Coming back into the unit after maternity leave was one of the hardest things I have ever done. Half delirious with the exhaustion of new motherhood, I was slow in finding my footing. My perspective was thrown, my reaction time delayed. Nevertheless, I gradually adjusted to this new reality. I was doing well enough.

Until one night a few months in, when we admitted a baby boy. The patient needed an arterial line, so I started prepping. Fleetingly, I noticed that he was the same age and size as my own baby. I strapped his tiny arm to the cushioned board and grabbed his plump wrist to sterilize it. That was as far as I got. Abruptly, it was not my patient’s hand I was holding, but my son’s. Those perfect little fingers curled against his palm were the same fingers I kiss. To mar this smooth skin with a needle, boring through tissue to find the thread of an artery was unthinkable.

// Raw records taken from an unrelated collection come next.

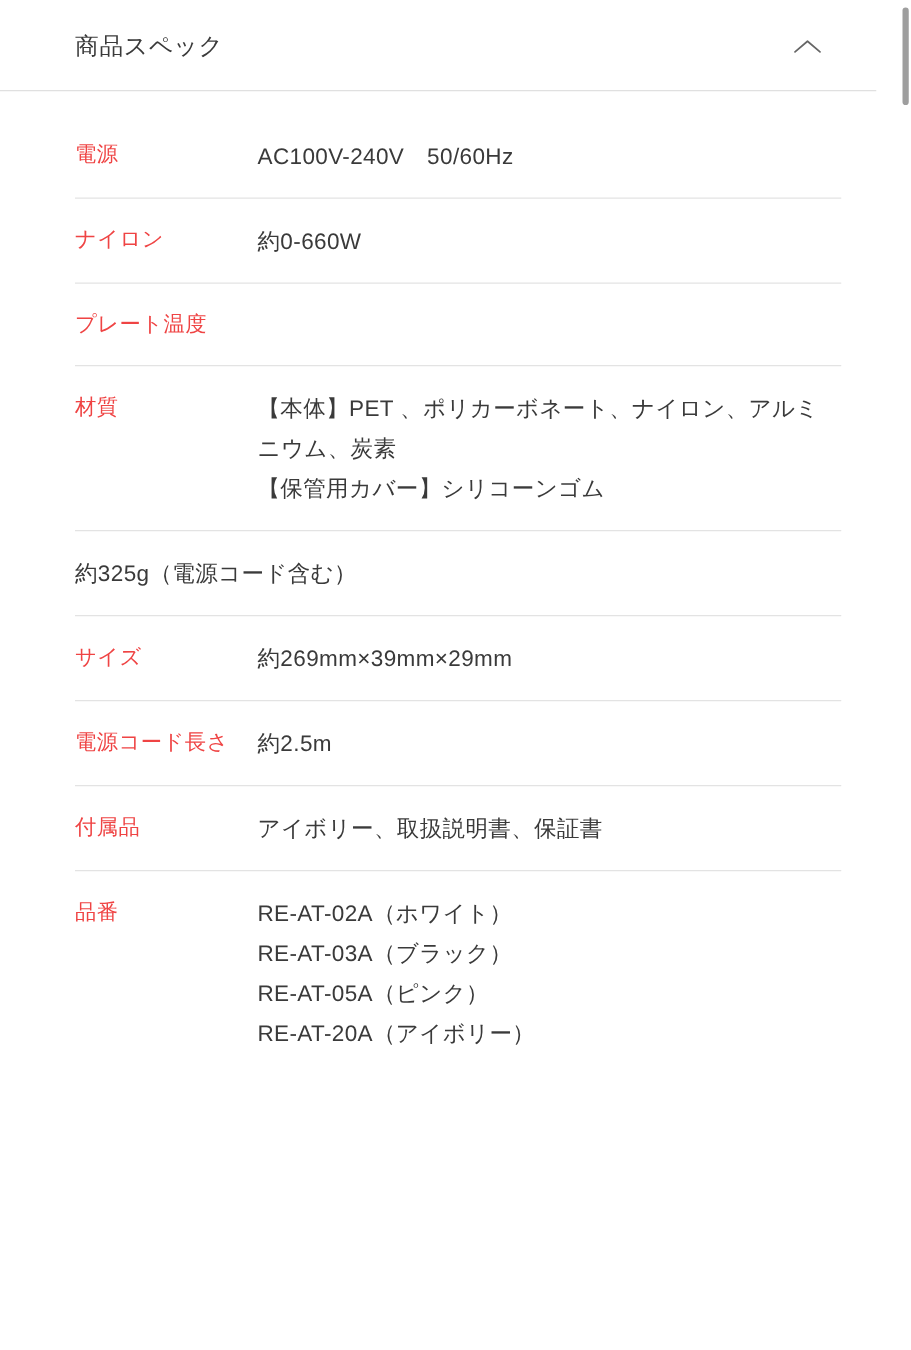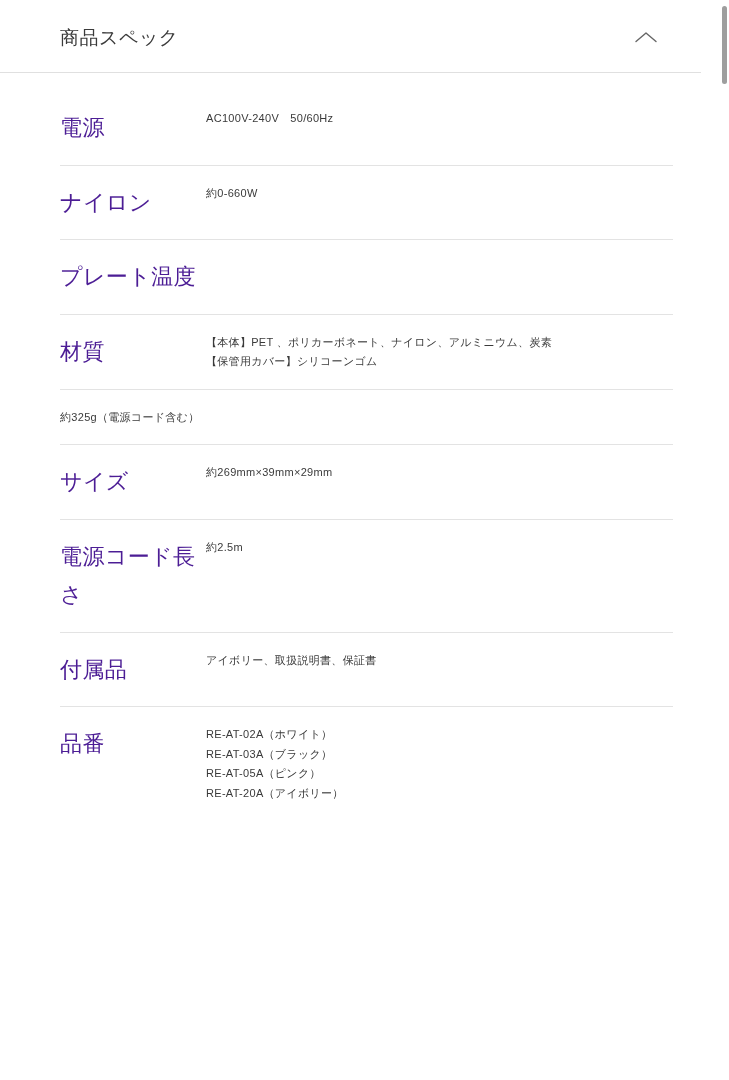"電源" .spec-label { color: #4c1d95 -> #ef4444; font-size: 22px -> 17px }
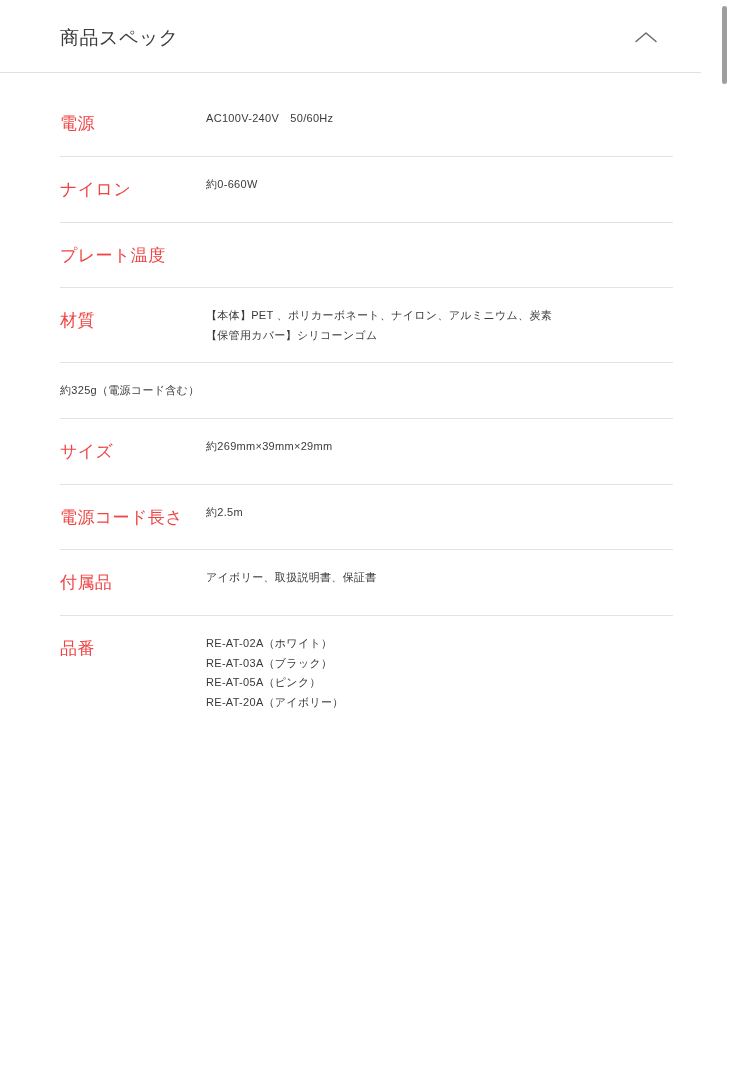"AC100V-240V 50/60Hz" .spec-value { font-size: 11px -> 18px }
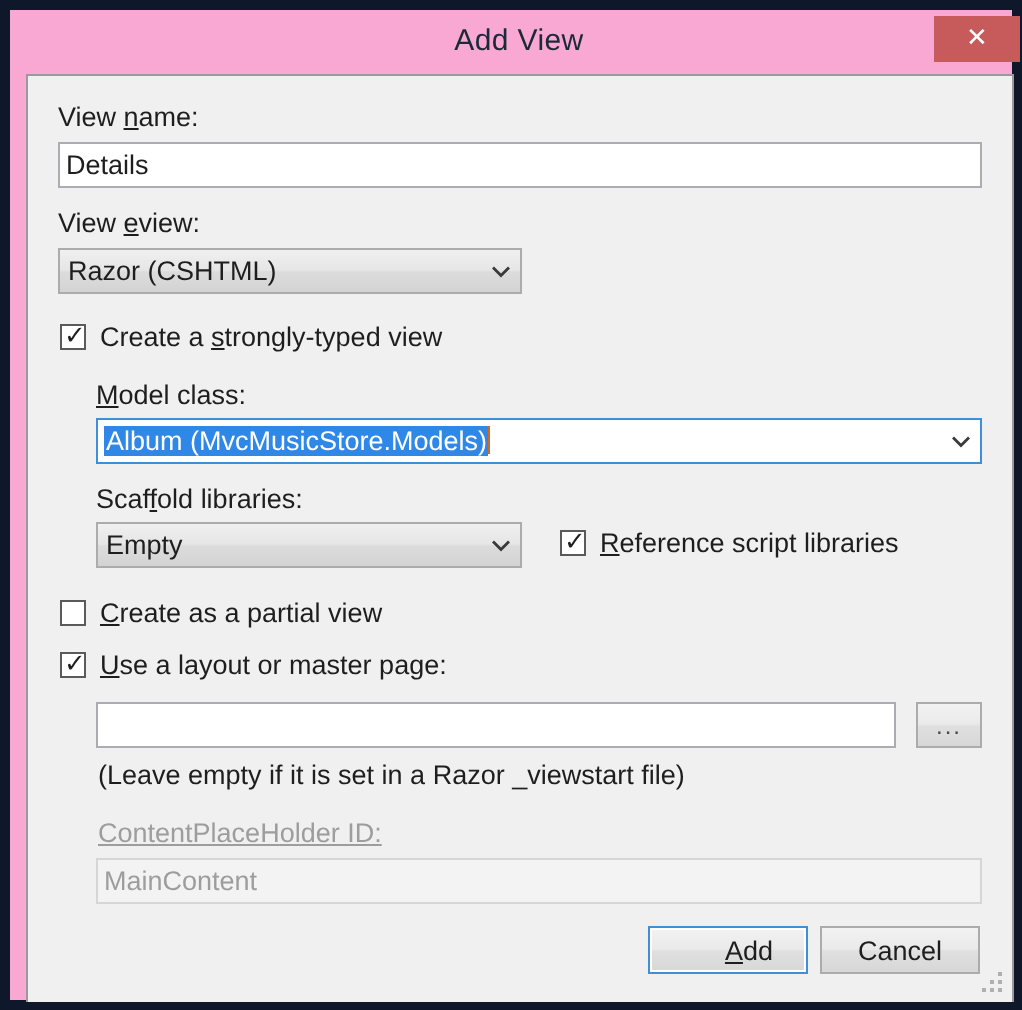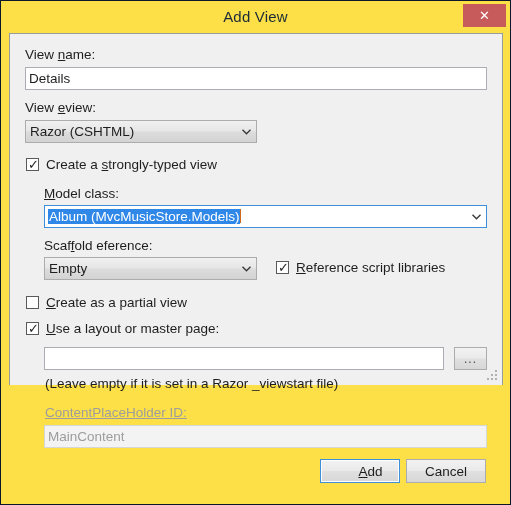"Add View" #dialog-window { background: #fde047 -> #f9a8d4; border: 1px solid #0f172a -> 5px solid #0f172a }
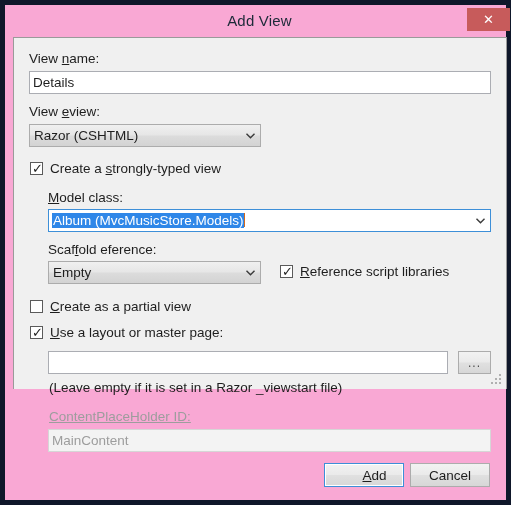"View name:" #dialog-client { height: 352px -> 464px }
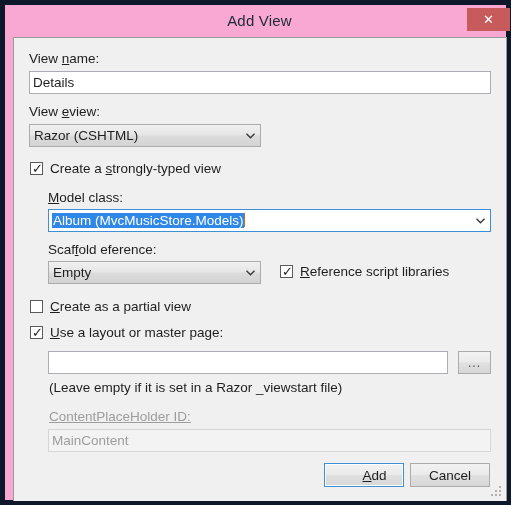"old eference:" span { text: eference -> libraries }
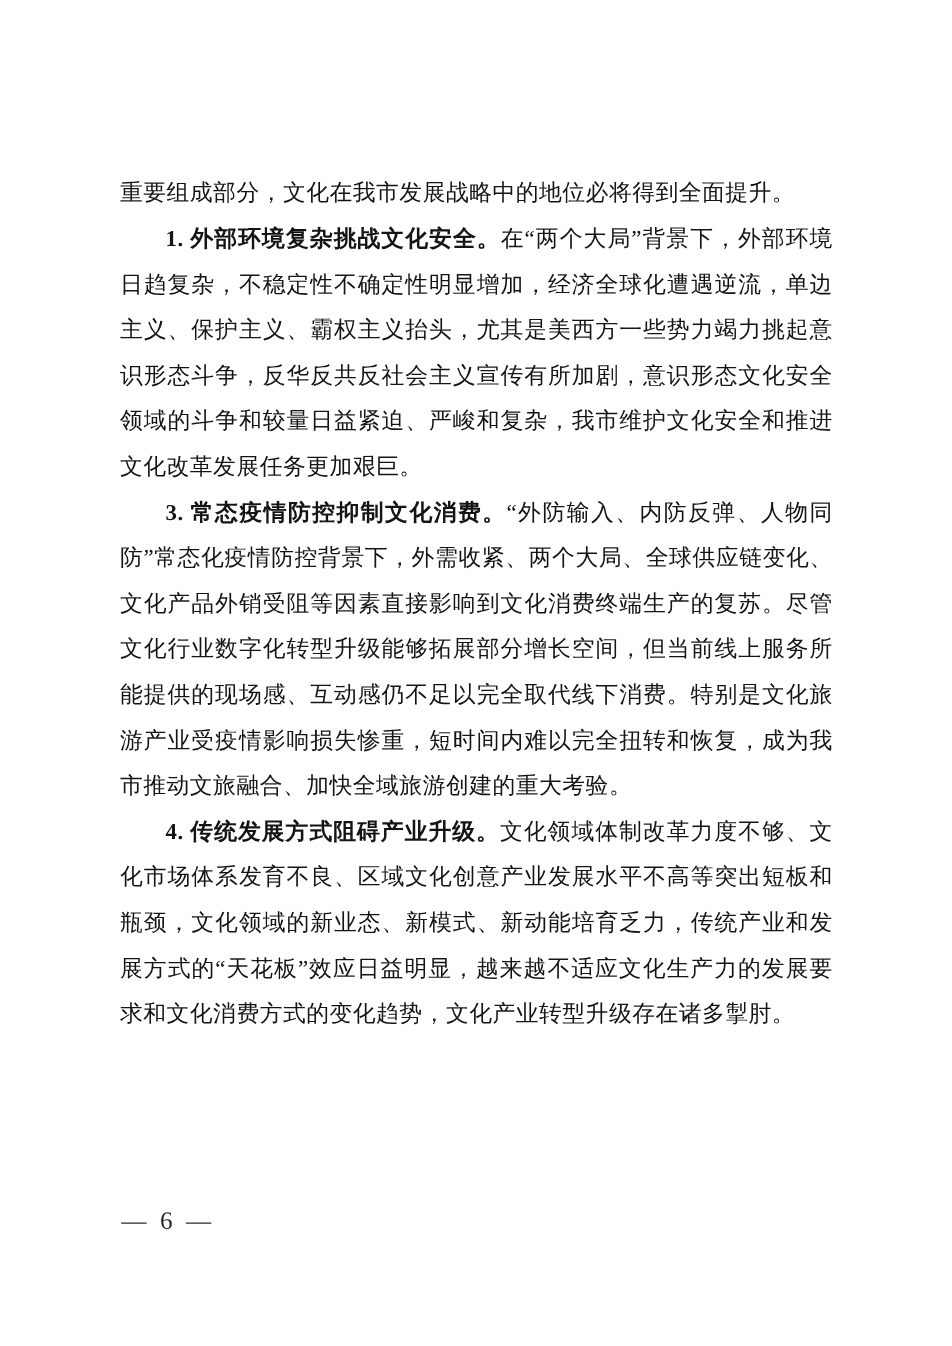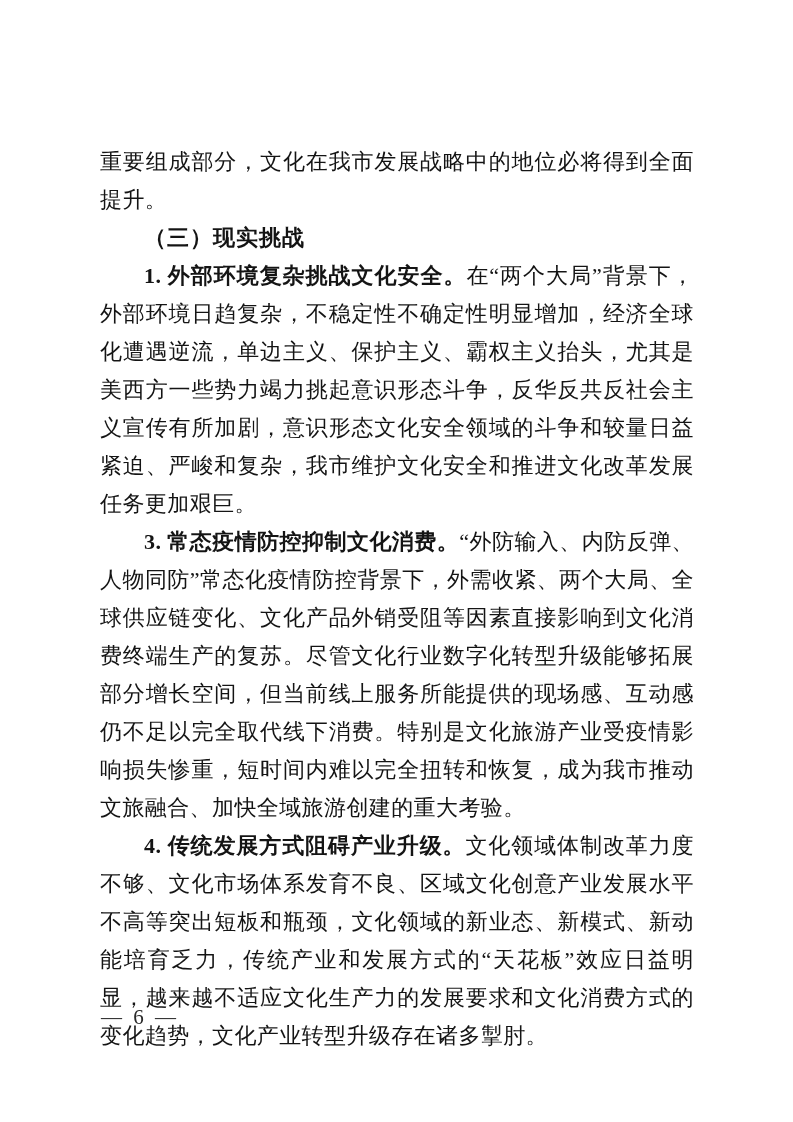"重要组成部分，文化在我市发展战略中的地位必将得到全面提升。" .content { font-size: 22px -> 19px }
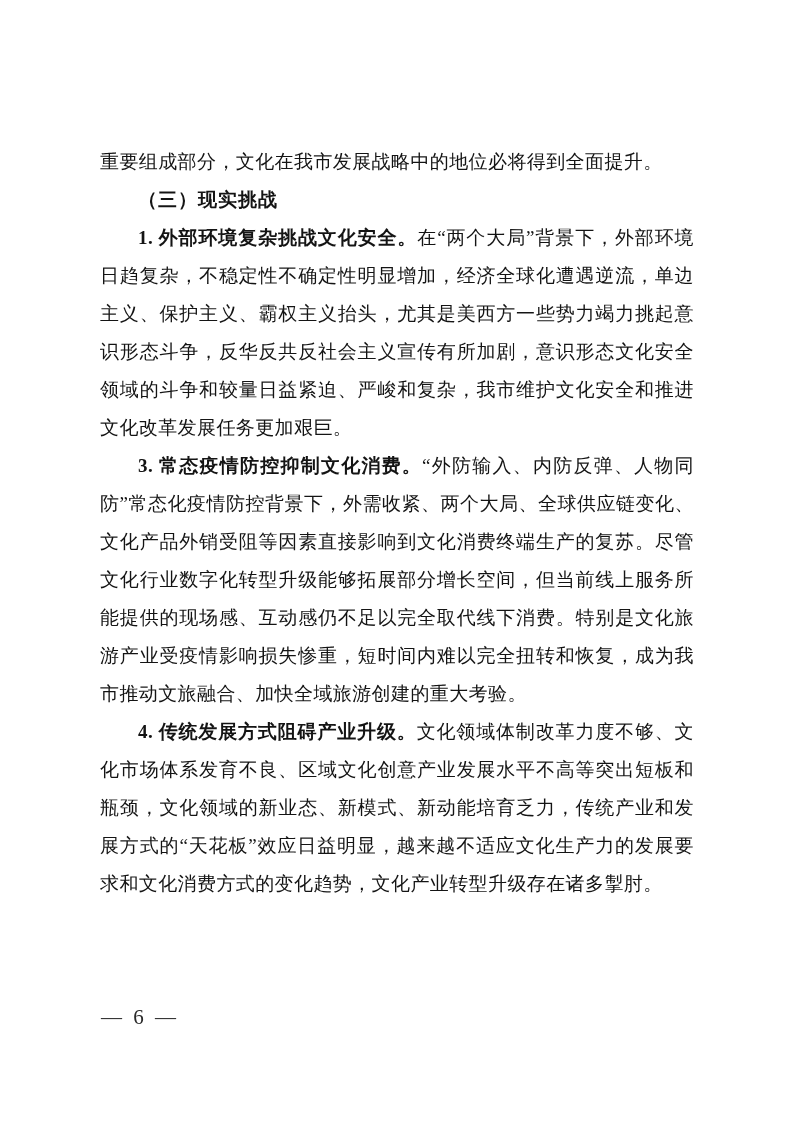"（三）现实挑战" p.section-heading { html: <p>（三）现实挑战</p> -> none }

I do not remember how I left the room. What I do remember is my NP taking over for me, smoothly finishing the procedure. Afterwards, we sat together in our workroom. She was the veteran, having been in critical care and a mom far longer than I had, her children already teenagers. She told me it gets better. That I’d get used to it.

All these years later, I am not sure I agree. It does not get better. Yet it is true that I have gotten more used to it, this feeling that I walk around with my softest parts detached from me, constantly exposed to threats.

      ***

My son’s breathing is regular, his mouth slightly open in his sleep. His head is on my shoulder, although his limbs are sprawled every which way. My love for him still feels overwhelming sometimes, especially when I think about the myriad of ways he could be taken from me.

But now, I am wise enough to know it was never about performing more goodness, or grasping for more control. There was never safety to be bought. The question was always: Do I choose the work of love, knowing the depth of the pain that could come? Could I love something I could not control?

I slowly extricate myself from the warmth of my son. As I start to leave, my gaze is caught on his face, perfectly beloved. Like countless parents before me, I am not sure if I ever had a choice after all.


Amanda Ruth practices pediatric critical care in Texas Children's Hospital and co-directs the medical humanities program. While originally from Indonesia, she is still trying to acclimatize to the Houston heat. In her spare time, she reads as much sci-fi/fantasy as she can and is happily working through the extensive local food scene with her husband and two sons.